# How to do web stats?

## audiodef

I'd like to start tracking visitor stats on my site. How do you recommend this be done?

----------

## chiefbag

Use Google Analytics

http://www.google.com/analytics/

Or else use Awstats to create your own reports.

----------

## audiodef

Heck with Google.   :Razz: 

I'll check out Awstats. It looks pretty good. Thanks!   :Cool: 

----------

## JC99

I am currently using Google Analytics, AWStats and Webalizer. They all give different results so I don't know which one to believe.

Example:

Webalizer says 3107 total hits (253 visitors)

AWStats says 38581 hits (513 visitors)

Google Analytics doesn't mention "hits" but says 154 visitors

----------

## rjack

Different vendors yield different measures.

BTW, when comparing data from different analytics providers:

1. check that you're comparing data from the same time frame

2. check the vendor metric definitions. How Google Analytics defines a visior? How AWStats?
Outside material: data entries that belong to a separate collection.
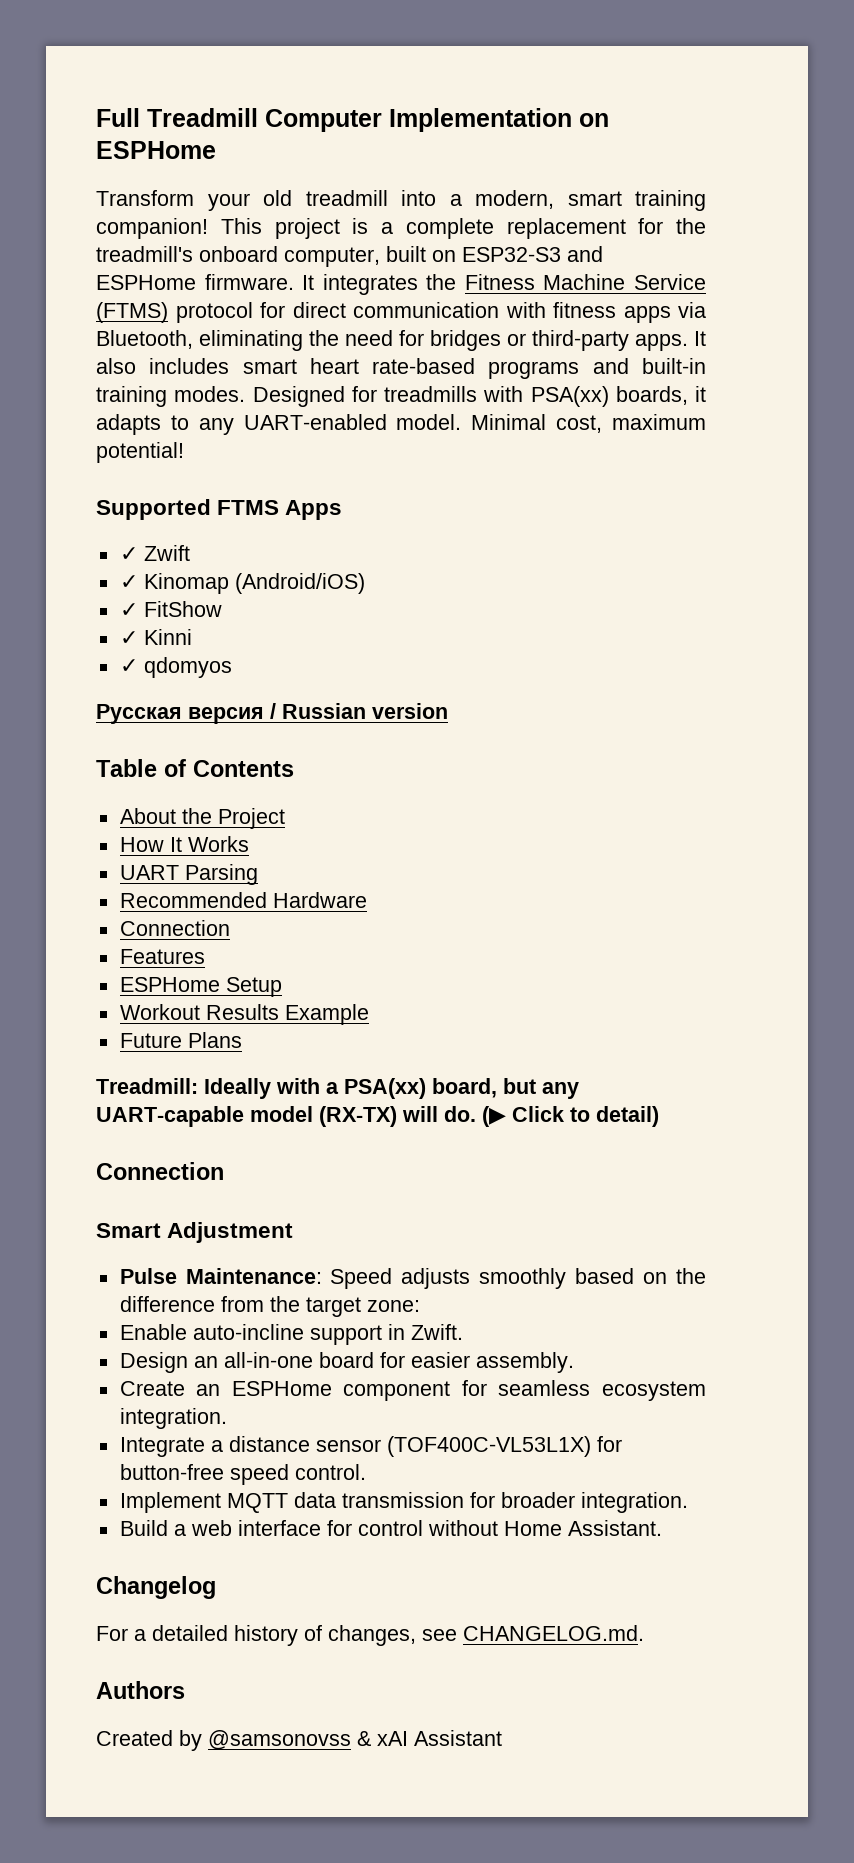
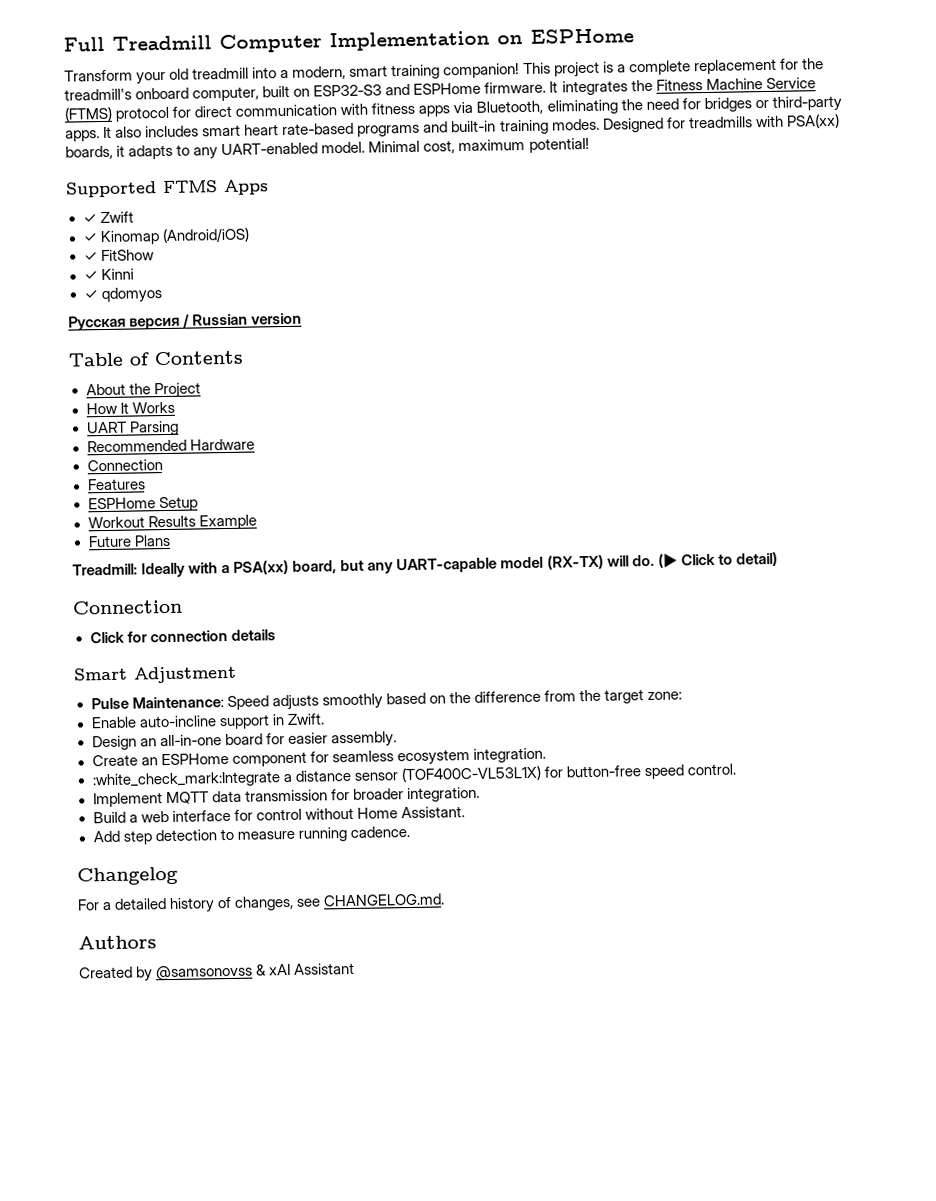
+ Click for connection details
- Integrate a distance sensor (TOF400C-VL53L1X) for button-free speed control.
+ :white_check_mark:Integrate a distance sensor (TOF400C-VL53L1X) for button-free speed control.
+ Add step detection to measure running cadence.

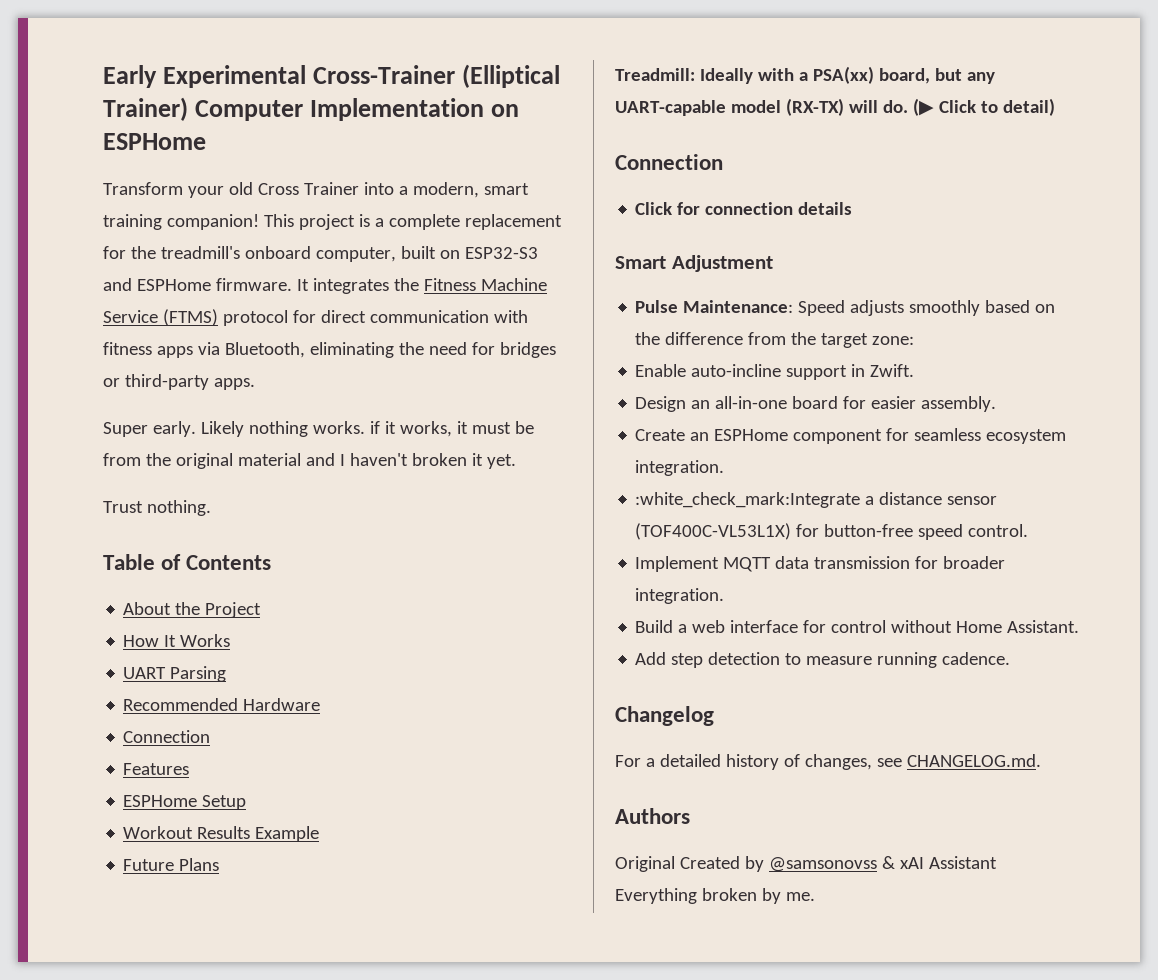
- Full Treadmill Computer Implementation on ESPHome
+ Early Experimental Cross-Trainer (Elliptical Trainer) Computer Implementation on ESPHome
- Transform your old treadmill into a modern, smart training companion!
+ Transform your old Cross Trainer into a modern, smart training companion!
- It integrates the Fitness Machine Service (FTMS) protocol for direct communication with fitness apps via Bluetooth, eliminating the need for bridges or third-party apps. It also includes smart heart rate-based programs and built-in training modes. Designed for treadmills with PSA(xx) boards, it adapts to any UART-enabled model. Minimal cost, maximum potential!
- Supported FTMS Apps
- ✓ Zwift
- ✓ Kinomap (Android/iOS)
- ✓ FitShow
- ✓ Kinni
- ✓ qdomyos
- Русская версия / Russian version
+ It integrates the Fitness Machine Service (FTMS) protocol for direct communication with fitness apps via Bluetooth, eliminating the need for bridges or third-party apps.
+ Super early. Likely nothing works. if it works, it must be from the original material and I haven't broken it yet.
+ Trust nothing.
- Created by @samsonovss & xAI Assistant
+ Original Created by @samsonovss & xAI Assistant Everything broken by me.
3. choose the analytics provider you like the most and stick with it.

----------

## audiodef

Assuming the time frames are the same, that's just wrong. There were exactly x hits and exactly y unique human visitors (weeding out bots and such which should be easy to identify). There shouldn't be any disagreement about this. Should I even bother with stats if this is how it's done?    :Confused: 

I guess various products being off by a few wouldn't bother me, but by a few hundred?   :Shocked: 

----------